Along with these institutional hardships, HBCUs also often face a unique dilemma while providing educational services to a population that, based on similarities in culture, race, and purpose, sometimes demands and expects certain privileges that may not be demanded of other institutions of higher learning with the same protocols and standard policies in place. This supposition is indeed controversial and may even seem confrontational. Regardless of this expectation, though, HBCUs are not excused from delivering quality services to meet the needs of their students and families. I assert that in most cases HBCUs actually go beyond standard services to help students and their families, whether or not the efforts of dedicated HBCU employees are even recognized.

In my opinion, HBCUs have long experienced the stressors, the expectation, of what I describe as “cultural audacity.” This is characterized by students and their families exercising or demanding personal privilege, treatment, or entitlement from an organization based upon a shared ethnic or cultural affiliation. Some common examples are when students (and parents and other caregivers) don’t recognize or follow the proper channels regarding academic or social issues, complaints, and concerns, and instead immediately demand to see the university president. And even when the proper protocols are followed, if the result is not acceptable to the student, parent, or caregiver, they still demand to see the president in anticipation of an outcome more to their liking. For instance, students and their parents or caregivers demand “their” money via financial aid but have not completed all the federal requirements to determine eligibility and initiate allocation. The same can be found with housing accommodation issues when reservation processes are not followed, or with appeals for grade changes that fault the university for the student’s lack of academic performance.

Ultimately, accountability and responsibility are things that everyone in the HBCU community must share. And it is the university’s responsibility to provide optimal services to students, quality instruction, and an infrastructure to meet all administrative and academic needs. The university must respond proactively to the concept of cultural audacity, whether the reasons for this audacity are valid or not.

Some strategies HBCUs must implement to accommodate these expectations are:

  • Evaluate administrative processes and student services annually to create a culture of continuous improvement, and measure the impact of new and modified approaches throughout various customer service levels;
  • Conduct student and parent or caregiver surveys to assess customer service levels and implement reasonable suggestions to achieve customer satisfaction;
  • Improve communication of protocols and practices relative to administrative processes to students in platforms such as all social media platforms and internal institutional information media;
  • Advocate more student accountability and responsibility by highlighting institutional protocols and expectations as outlined in the student handbook and code of conduct;
  • Provide and engage with families and caregivers with university news, information, protocols, and expectations through community-wide social media channels, email, and other informational platforms;
  • Provide effective onboarding of new students and their families or caregivers beyond orientation programs with timely and digestible communications delivered through technological tools such as customer relationship management (CRM) software;
  • Engage the entire campus community to ensure that students complete advising, registration, financial aid, and housing processes to meet deadlines.

As most HBCU alumni will attest, their overall experience is unlike any other.

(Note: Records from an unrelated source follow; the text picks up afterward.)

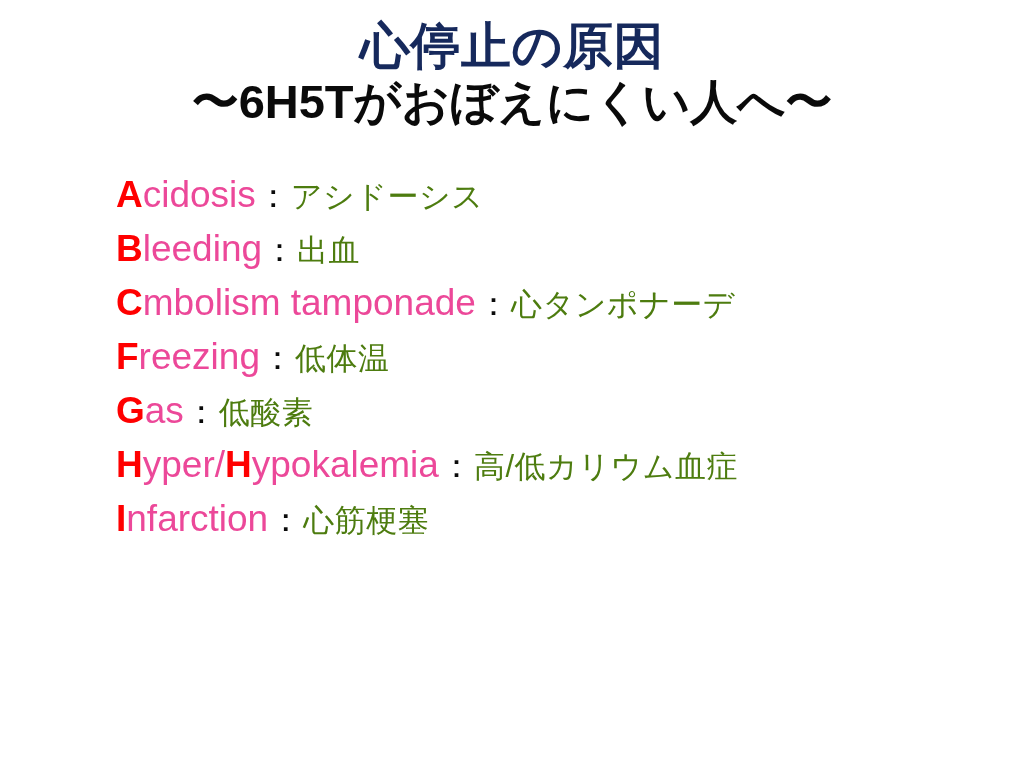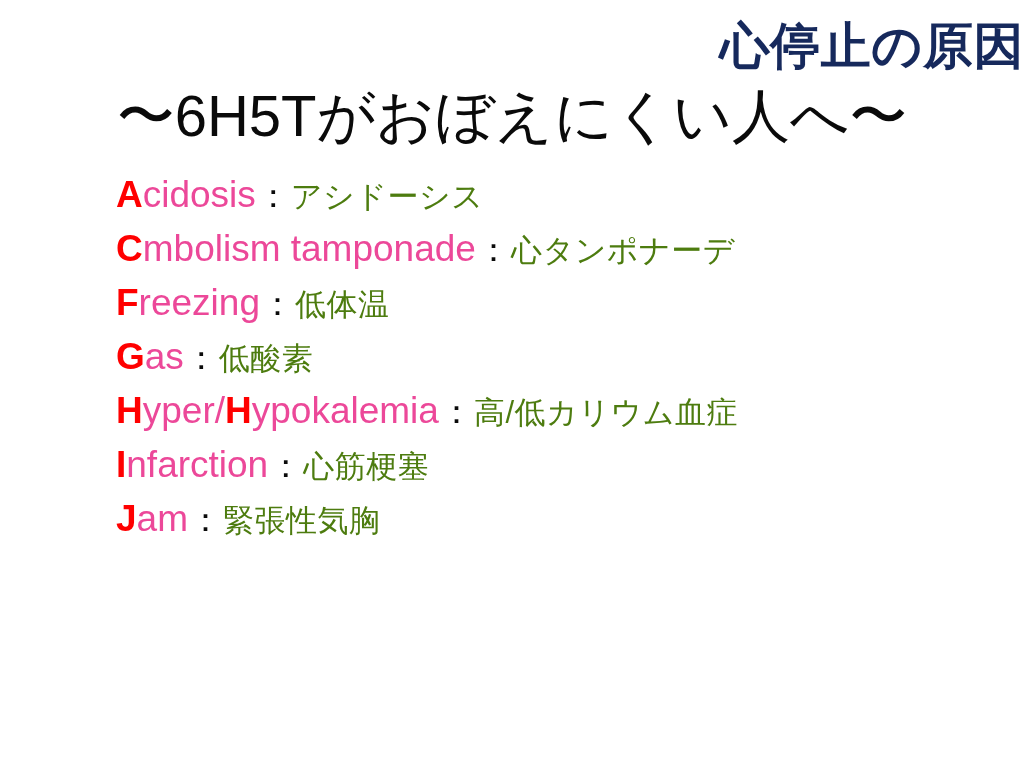"心停止の原因" .title-main { text-align: right -> none }
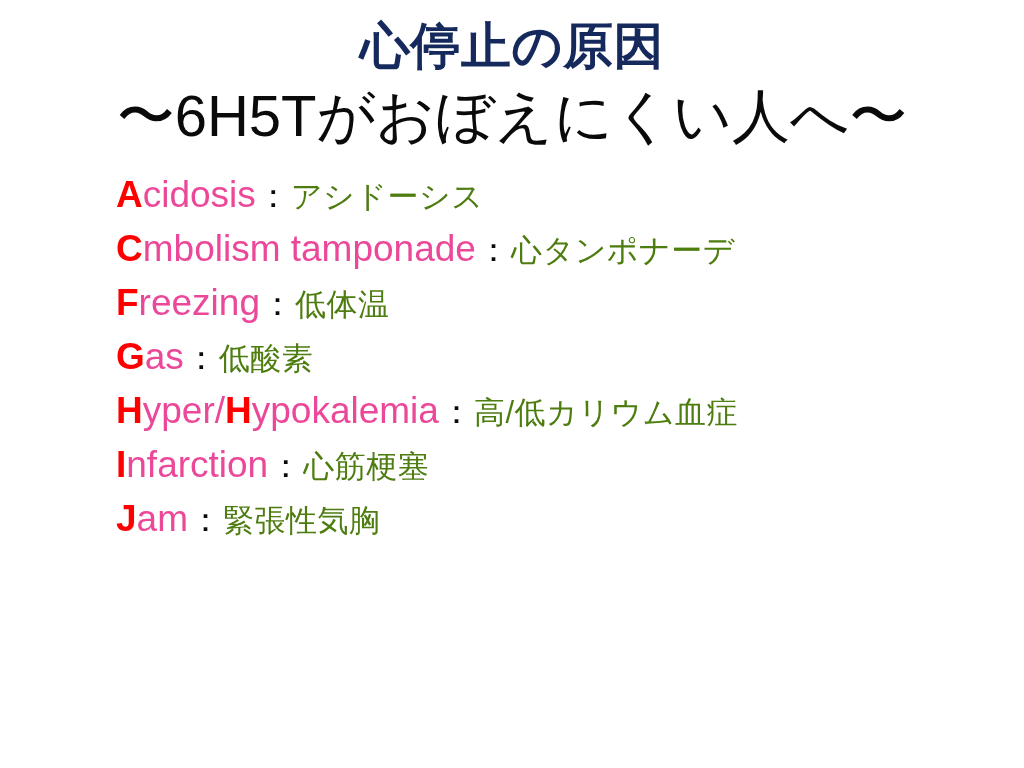"〜6H5Tがおぼえにくい人へ〜" .title-sub { font-size: 58px -> 47px; font-weight: normal -> bold; margin-top: 10px -> 2px }
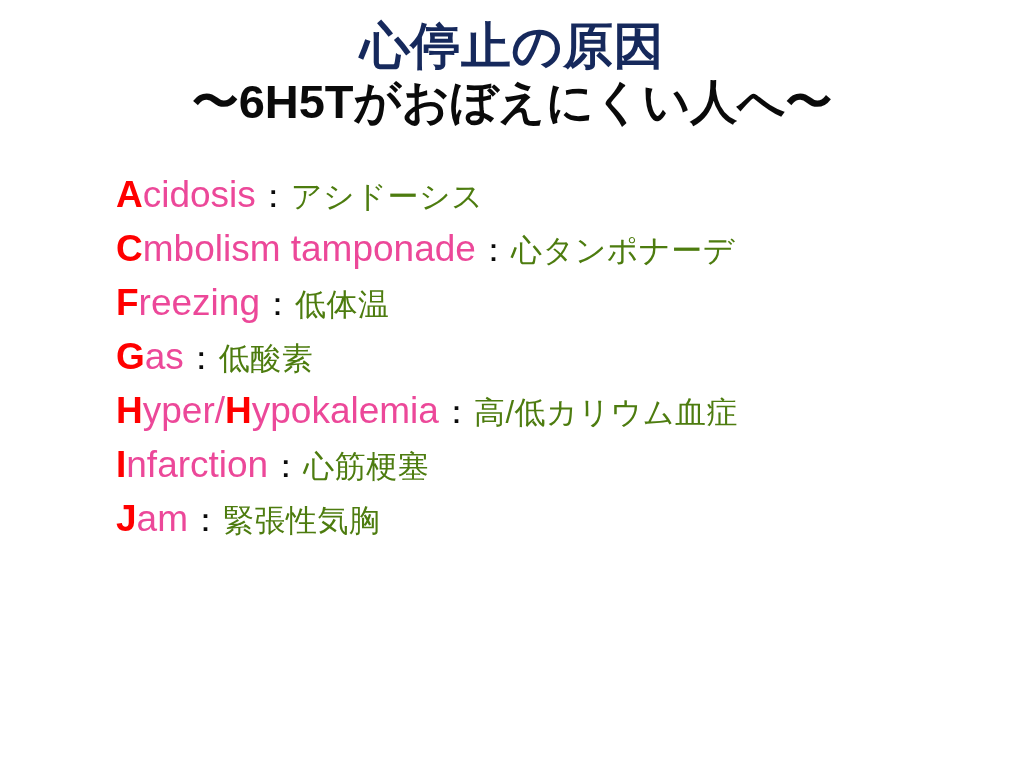"Bleeding：出血" li.cause-item { html: none -> <li> <span>B</span><span>leeding</span><span>：</span><span>出血</span> </li> }
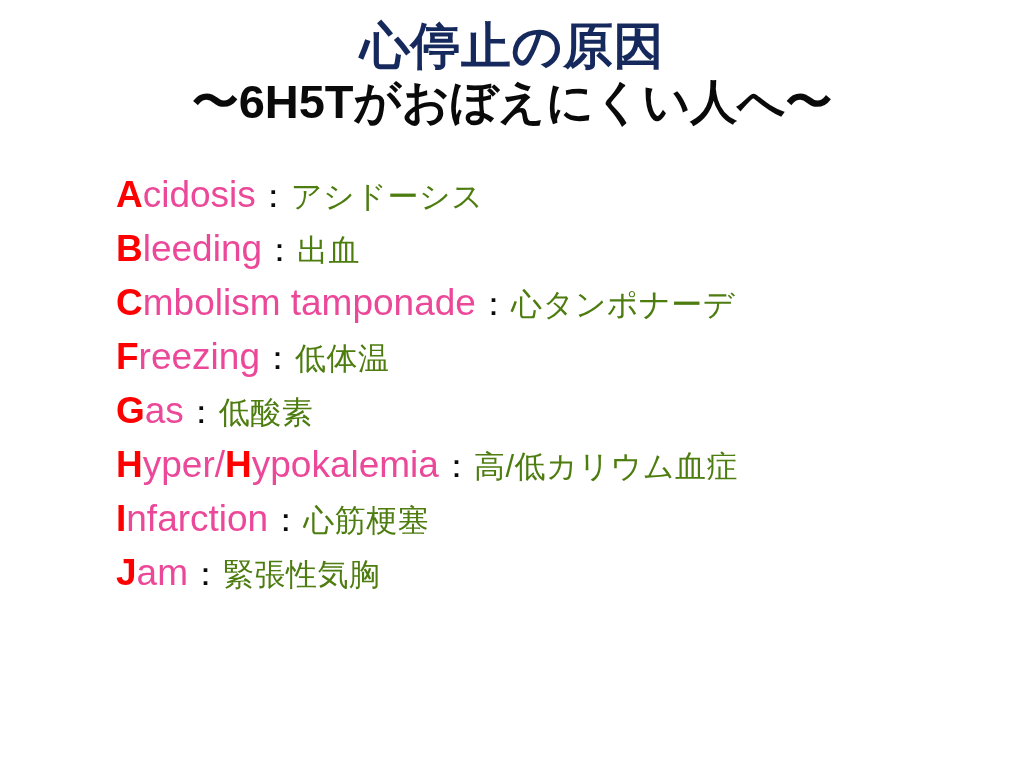"Jam：緊張性気胸" li.cause-item { html: <li> <span>J</span><span>am</span><span>：</span><span>緊張性気胸</span> </li> -> none }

They acknowledge that their current quality of life would not be possible if not for the academic rigor and career preparation they received at their alma mater. As an HBCU alumnus myself, I owe my sense of self-worth, identity, consciousness, and entire career to my college experience. The people working at that HBCU who were committed to my growth and success provided me with an experience that truly changed the trajectory of my life, and I am deeply grateful.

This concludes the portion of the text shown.